Research Paper Volume 12, Issue 24 pp 24894—24913
Obesity induced by high-fat diet is associated with critical changes in biological and molecular functions of mesenchymal stromal cells present in visceral adipose tissue
- 1 Genome and Stem Cell Center (GENKÖK) Erciyes University, Kayseri, Turkey
- 2 Department of Molecular Biology and Genetics, Faculty of Life and Natural Science, Abdullah Gül University, Kayseri, Turkey
- 3 Department of Biology, Faculty of Science, Erciyes University, Kayseri, Turkey
- 4 Department of Experimental Medicine, Luigi Vanvitelli Campania University, Naples, Italy
- 5 Research Institute on Ecosystems (IRET), CNR, Naples, Italy
- 6 Sbarro Institute for Cancer Research and Molecular Medicine, Center for Biotechnology, Temple University, Philadelphia, PA 19122, USA
Received: October 29, 2020 Accepted: November 27, 2020 Published: December 27, 2020https://doi.org/10.18632/aging.202423
How to Cite
Copyright: © 2020 Acar et al. This is an open access article distributed under the terms of the Creative Commons Attribution License (CC BY 3.0), which permits unrestricted use, distribution, and reproduction in any medium, provided the original author and source are credited.

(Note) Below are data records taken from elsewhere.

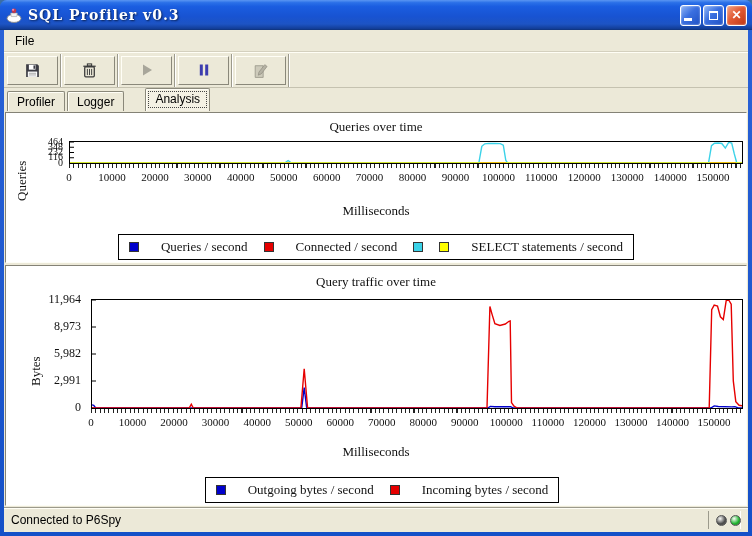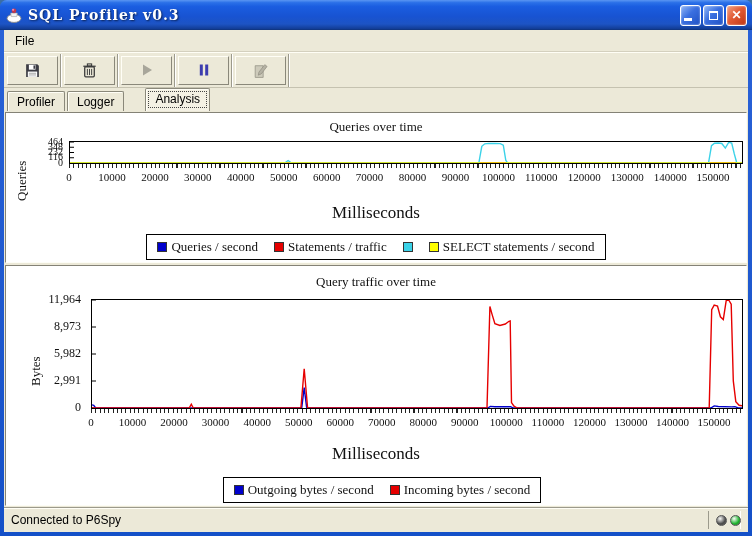--- a/index.html
+++ b/index.html
@@ -60,33 +60,33 @@
   .panel-1 .xticks-strip { left:63px; top:51px; width:674px; }
   .panel-2 .xticks-strip { left:85px; top:143px; width:652px; }
   .x-labels { position:absolute; height:14px; font-size:11px; }
   .panel-1 .x-labels { left:63px; top:58px; width:674px; }
   .panel-2 .x-labels { left:85px; top:150px; width:652px; }
   .xtick { position:absolute; width:52px; text-align:center; }
   .y-ticklabels { position:absolute; }
   .panel-1 .y-ticklabels { left:36px; top:28px; width:24px; height:23px; font-size:10px; }
   .panel-2 .y-ticklabels { left:0; top:33px; width:78px; height:110px; font-size:12px; }
   .ytick { position:absolute; right:3px; width:100%; text-align:right; line-height:11px; }
-  .x-axis-label { position:absolute; left:0; right:0; text-align:center; font-size:17px; }
+  .x-axis-label { position:absolute; left:0; right:0; text-align:center; font-size:13px; }
   .panel-1 .x-axis-label { top:90px; }
   .panel-2 .x-axis-label { top:178px; }
   .y-axis-label { position:absolute; writing-mode:vertical-rl; transform:rotate(180deg);
                   font-size:13px; text-align:center; }
   .panel-1 .y-axis-label { left:8px; top:25px; height:85px; }
   .panel-2 .y-axis-label { left:22px; top:55px; height:100px; }
   .legend { position:absolute; left:0; right:0; display:flex; justify-content:center; }
   .panel-1 .legend { top:121px; }
   .panel-2 .legend { top:211px;margin-left:12px; }
   .legend-box { border:1px solid #000; background:#fff; padding:4px 10px;
                 display:flex; gap:16px; align-items:center; font-size:13px; }
-  .legend-item { display:flex; align-items:center; gap:4px; white-space:nowrap; }
+  .legend-item { display:flex; align-items:center; gap:22px; white-space:nowrap; }
   .swatch { width:10px; height:10px; border:1px solid #333; display:inline-block; }
   
   .statusbar { height:25px; border-top:1px solid #9c9a8c; box-shadow:inset 0 1px 0 #fffef5;
       display:flex; align-items:center; padding:0 7px; font-size:12px; background:#ece9d8; }
   .led-area { margin-left:auto; display:flex; gap:3px; align-items:center;
       border-left:1px solid #9c9a8c; box-shadow:-1px 0 0 #fff inset; padding-left:7px; height:18px; }
   .led { width:11px; height:11px; border-radius:50%; border:1px solid #555; }
   svg.chart-svg { display:block; }
   .icon-svg { display:block; }
 </style>
@@ -219,21 +219,21 @@
           </div>
         <div class="x-axis-label">Milliseconds</div>
         <div class="legend">
             <div class="legend-box">
               <span class="legend-item">
                 <span class="swatch" style="background: rgb(0, 0, 204);"></span>
                 <span>Queries / second</span>
               </span>
               <span class="legend-item">
                 <span class="swatch" style="background: rgb(230, 0, 0);"></span>
-                <span>Statements / traffic</span>
+                <span>Connected / second</span>
               </span>
               <span class="legend-item">
                 <span class="swatch" style="background: rgb(58, 210, 232);"></span>
               </span>
               <span class="legend-item">
                 <span class="swatch" style="background: rgb(255, 255, 0);"></span>
                 <span>SELECT statements / second</span>
               </span>
             </div>
           </div>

The mesenchymal stromal cells (MSCs) residing within the stromal component of visceral adipose tissue appear to be greatly affected by obesity, with impairment of their functions and presence of senescence.
To gain further insight into these phenomena, we analyzed the changes in total proteome content and secretome of mouse MSCs after a high-fat diet (HFD) treatment compared to a normal diet (ND). In healthy conditions, MSCs are endowed with functions mainly devoted to vesicle trafficking. These cells have an immunoregulatory role, affecting leukocyte activation and migration, acute inflammation phase response, chemokine signaling, and platelet activities. They also present a robust response to stress. We identified four signaling pathways (TGF-β, VEGFR2, HMGB1, and Leptin) that appear to govern the cells’ functions.
In the obese mice, MSCs showed a change in their functions. The immunoregulation shifted toward pro-inflammatory tasks with the activation of interleukin-1 pathway and of Granzyme A signaling. Moreover, the methionine degradation pathway and the processing of capped intronless pre-mRNAs may be related to the inflammation process.
The signaling pathways we identified in ND MSCs were replaced by MET, WNT, and FGFR2 signal transduction, which may play a role in promoting inflammation, cancer, and aging.